0 from 21 votes
Get the Recipe: Vegan Pound Cake
This Vegan pound cake is sweet, moist and delicious! It has a subtle lemon flavor. The 2 ingredient lemon icing is smooth and creamy. This gluten free pound cake is great for breakfast or dessert!
Prep Time
10 mins
Cook Time
10 mins
Total Time
50 mins
Servings: 8 slices
Calories: 390 kcal
Course:
Dessert , Breakfast
Cuisine:
American
Ingredients
- ½ cup vegan butter room temperature
- 1 cup granulated sugar
- 1 tsp vanilla extract
- 2 tsp lemon juice
- 1 tbsp lemon zest
- 1 cup coconut yogurt
- 2 cups gluten free 1 to 1 flour or all purpose flour
- 2 tsp baking powder
Glaze
- 1 tbsp lemon juice
- ¾ cup powdered sugar
Instructions
- First, preheat oven to 350 degrees Fahrenheit. Line a loaf pan with parchment paper.

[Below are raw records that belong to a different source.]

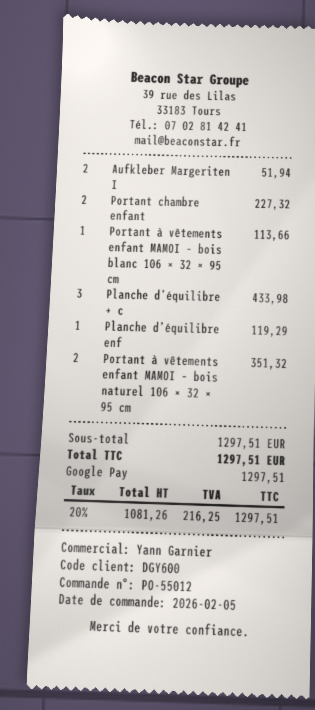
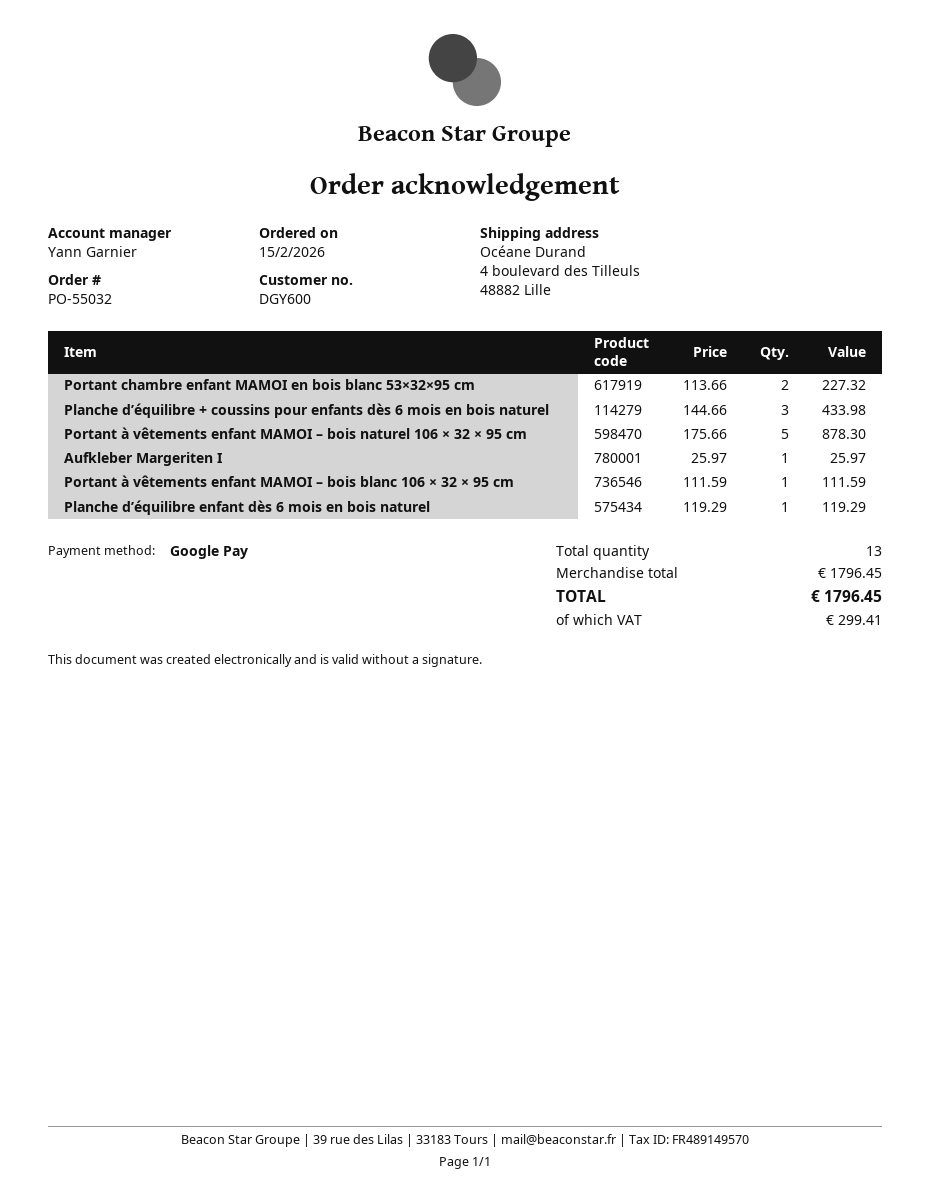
order number: PO-55012 -> PO-55032
order date: 2026-02-05 -> 2026-02-15
Aufkleber Margeriten I: 2 for 51.94 -> 1 for 25.97
Portant à vêtements enfant MAMOI – bois blanc 106 × 32 × 95 cm: 1 for 113.66 -> 1 for 111.59
Portant à vêtements enfant MAMOI – bois naturel 106 × 32 × 95 cm: 2 for 351.32 -> 5 for 878.30
subtotal: 1297.51 -> 1796.45
tax: 216.25 -> 299.41
total: 1297.51 -> 1796.45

- Add Vegan butter and granulated sugar to the bowl of a stand mixer. Mix until creamy and no clumps of butter remain.
- Then, add in vanilla extract, lemon juice, lemon zest, and coconut yogurt. Stir to combine.
- Add in flour and baking powder. Stir until just barely combined. Do not over mix!
- Add batter to lined loaf pan.
- Bake for 38 to 40 minutes or until toothpick inserted comes out clean.
- Finally, remove from oven. Allow cake to cool for at least 1 hour before making glaze.
- To make glaze, add lemon juice and powdered sugar to a bowl. Stir until combined. Add more lemon juice for a thinner glaze.
- Remove pound cake from pan. Place on parchment paper on top of wire rack. Drizzle with glaze. Slice and serve!
Cup of Yum
Notes
- I love Earth Balance Vegan butter sticks for this recipe.
- For this recipe, I used Kite Hill unsweetened coconut yogurt.
- If desired, substitute coconut yogurt with Vegan sour cream.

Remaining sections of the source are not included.